Let's say we have an input dataset $\mathcal{D}=\{(\textbf{x}_1,y_1), (\textbf{x}_2,y_2), \dots , (\textbf{x}_N,y_N)\}$, $\textbf{x}_i \in \mathbb{R}^d$ and $y_i \in [0,1]$.

Suppose we train a neural network $f_\theta: \mathbb{R}^d \rightarrow \mathbb{R}^m$ to extract representations $\textbf{z}_i$ from original raw data $\textbf{x}_i$ optimizing the following objective:

$$C \cdot\sum_{i=1}^N\sum_{j\neq i}(d(\textbf{z}_i, \textbf{z}_j) - d(y_i, y_j))^2$$

where $\textbf{z} = \frac{f_\theta(\textbf{x})}{\|f_\theta(\textbf{x})\|}$ and $C$ is some normalization constant.

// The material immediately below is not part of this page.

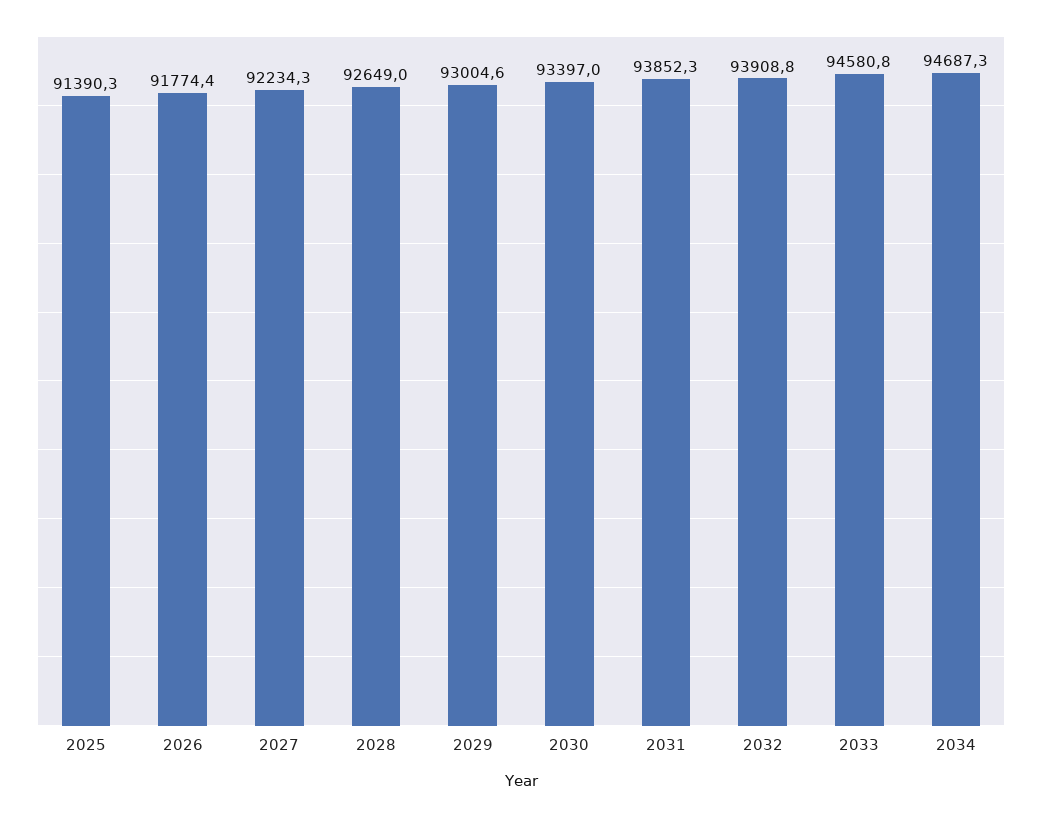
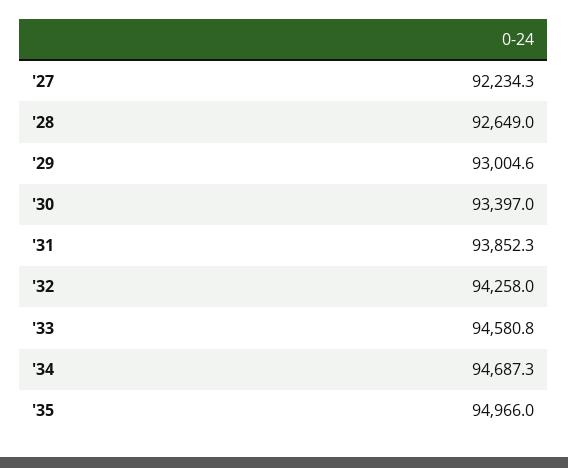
2025: 91390.3 -> none
2026: 91774.4 -> none
2032: 93908.8 -> 94258
'35: none -> 94966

If we then consider the mapping assigning each learnt representation $\textbf{z}_i$ to its corresponding target $y_i$, i.e. $\mathcal{F}: \mathbb{R}^m \rightarrow [0,1]$, can we say that it will be approximately linear? I think it should be an (approximated) isometry given the objective we have optimized, but can we also say something about linearity?